Segment Start: RECORDS TO USE

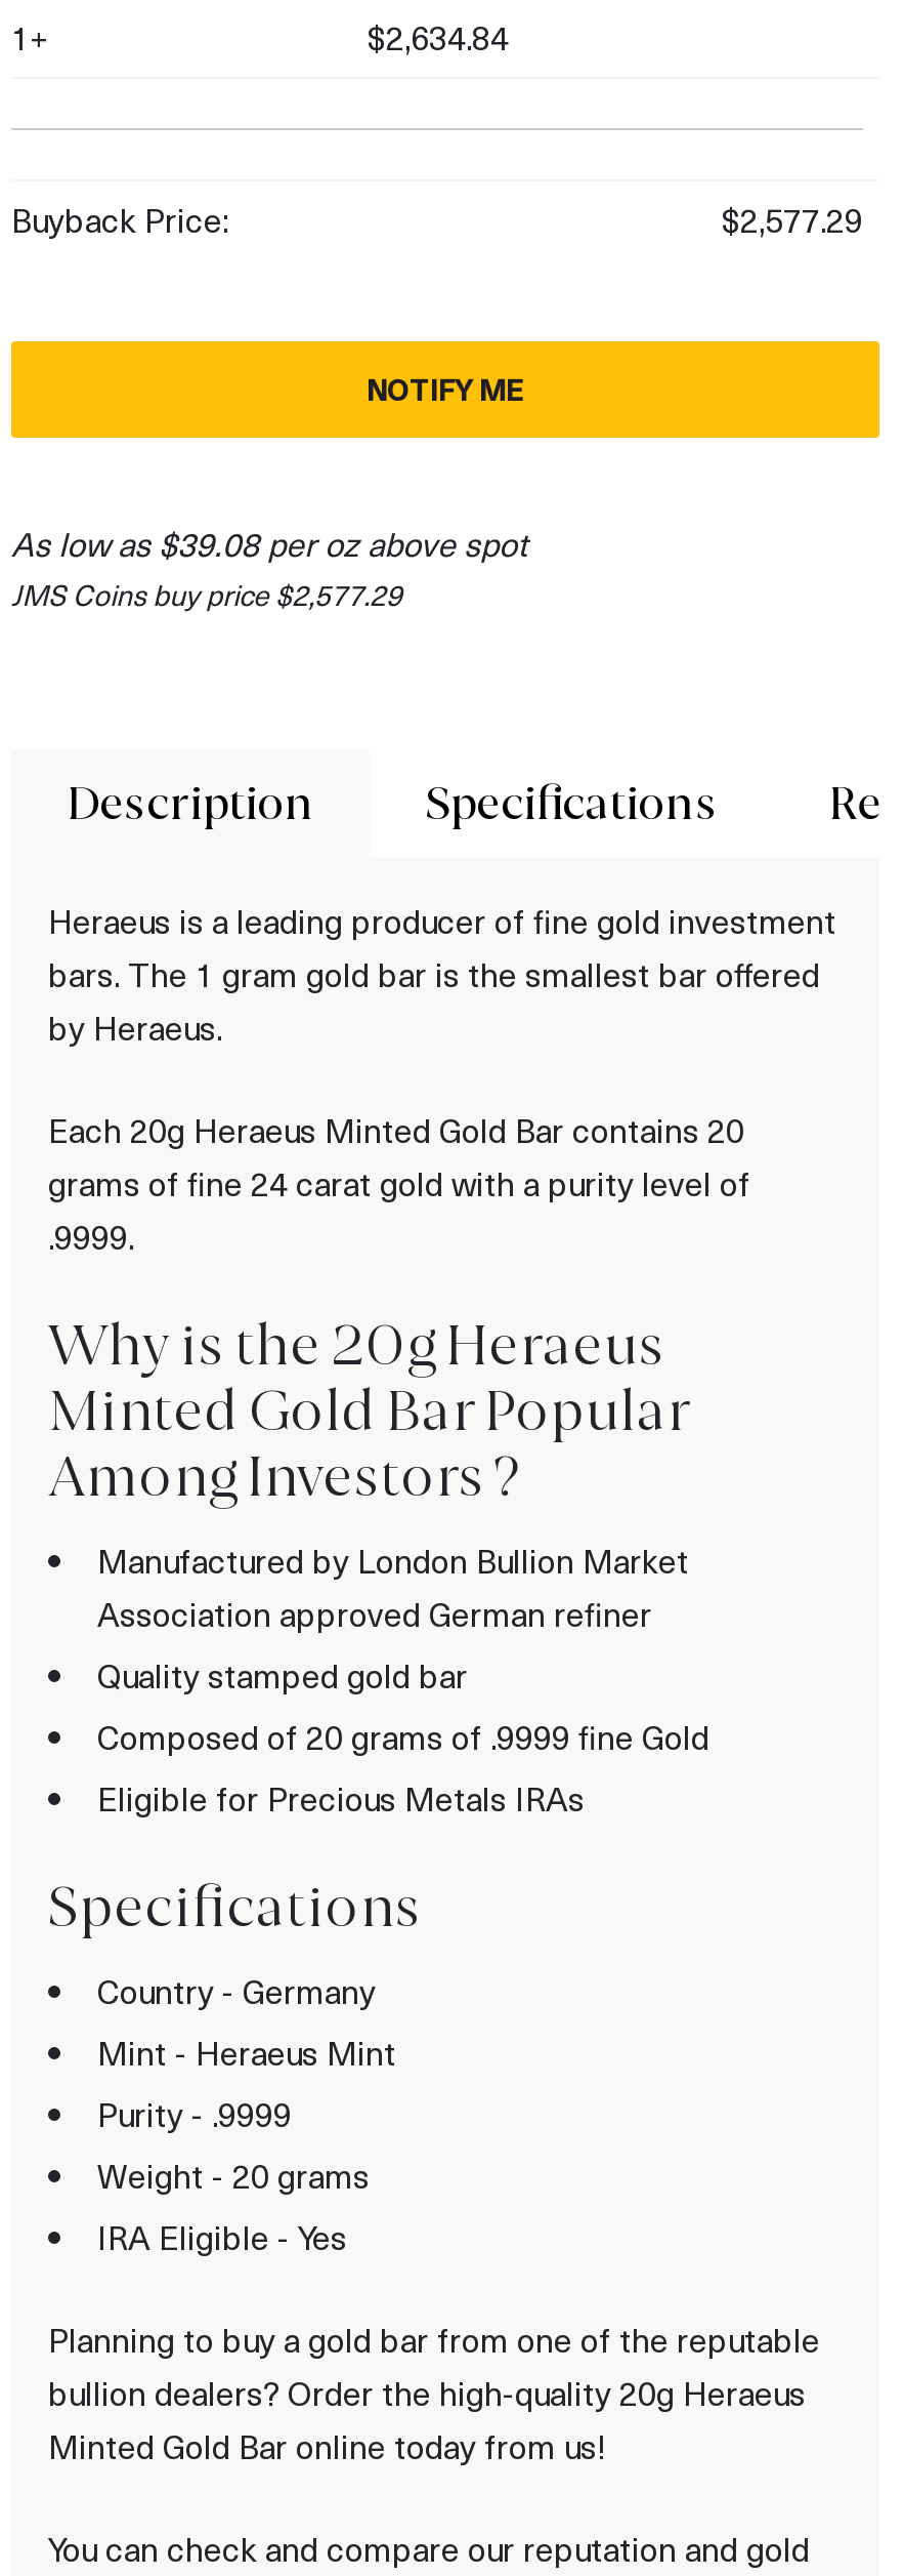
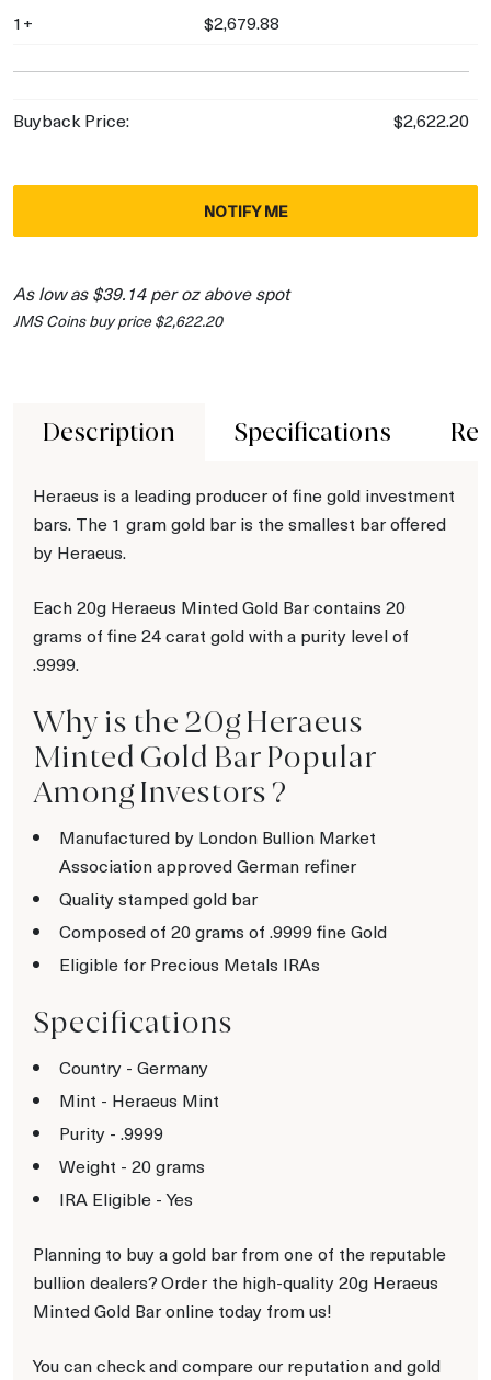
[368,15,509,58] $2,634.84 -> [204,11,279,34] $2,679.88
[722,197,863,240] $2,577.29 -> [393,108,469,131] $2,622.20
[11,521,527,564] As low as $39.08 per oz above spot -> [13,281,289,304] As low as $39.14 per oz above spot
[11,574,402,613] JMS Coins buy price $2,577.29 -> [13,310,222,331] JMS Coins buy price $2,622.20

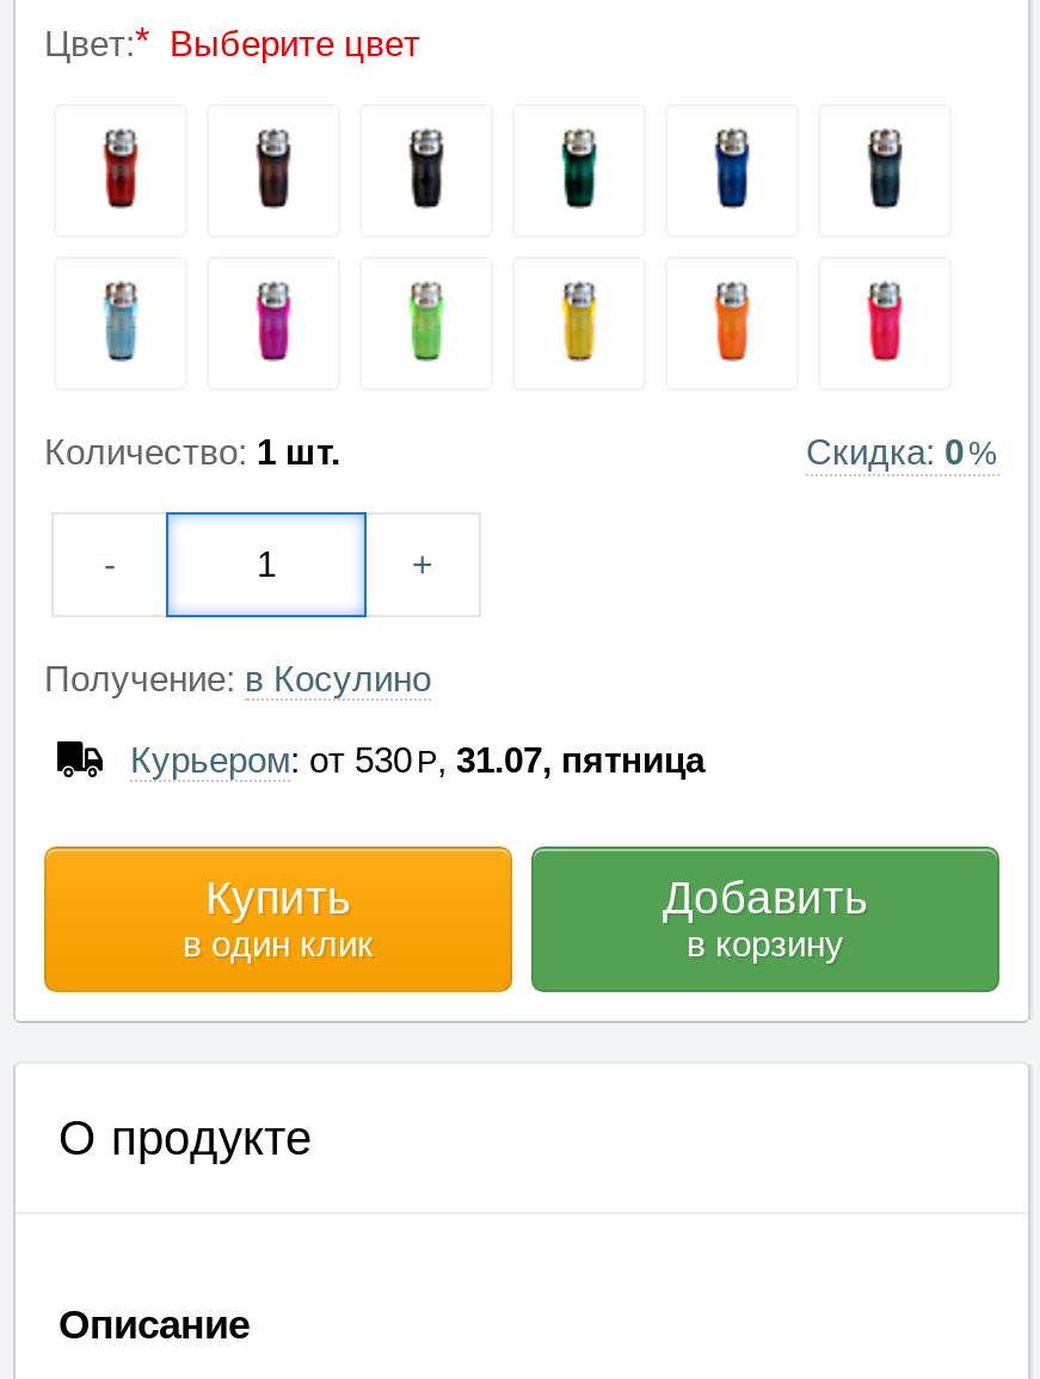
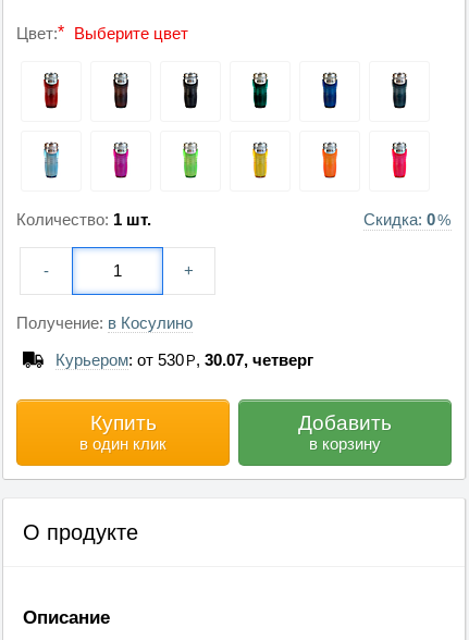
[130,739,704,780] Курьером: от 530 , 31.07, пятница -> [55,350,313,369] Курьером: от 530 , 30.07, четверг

Segment End: RECORDS TO USE

### [PROBLEM]
When you come to the line containing "[11,521,527,564] As low" in the records above, repeat that line and all lines after it exactly, but not the pictures.

### [RESPONSE TO THIS TASK]
[11,521,527,564] As low as $39.08 per oz above spot -> [13,281,289,304] As low as $39.14 per oz above spot
[11,574,402,613] JMS Coins buy price $2,577.29 -> [13,310,222,331] JMS Coins buy price $2,622.20

[130,739,704,780] Курьером: от 530 , 31.07, пятница -> [55,350,313,369] Курьером: от 530 , 30.07, четверг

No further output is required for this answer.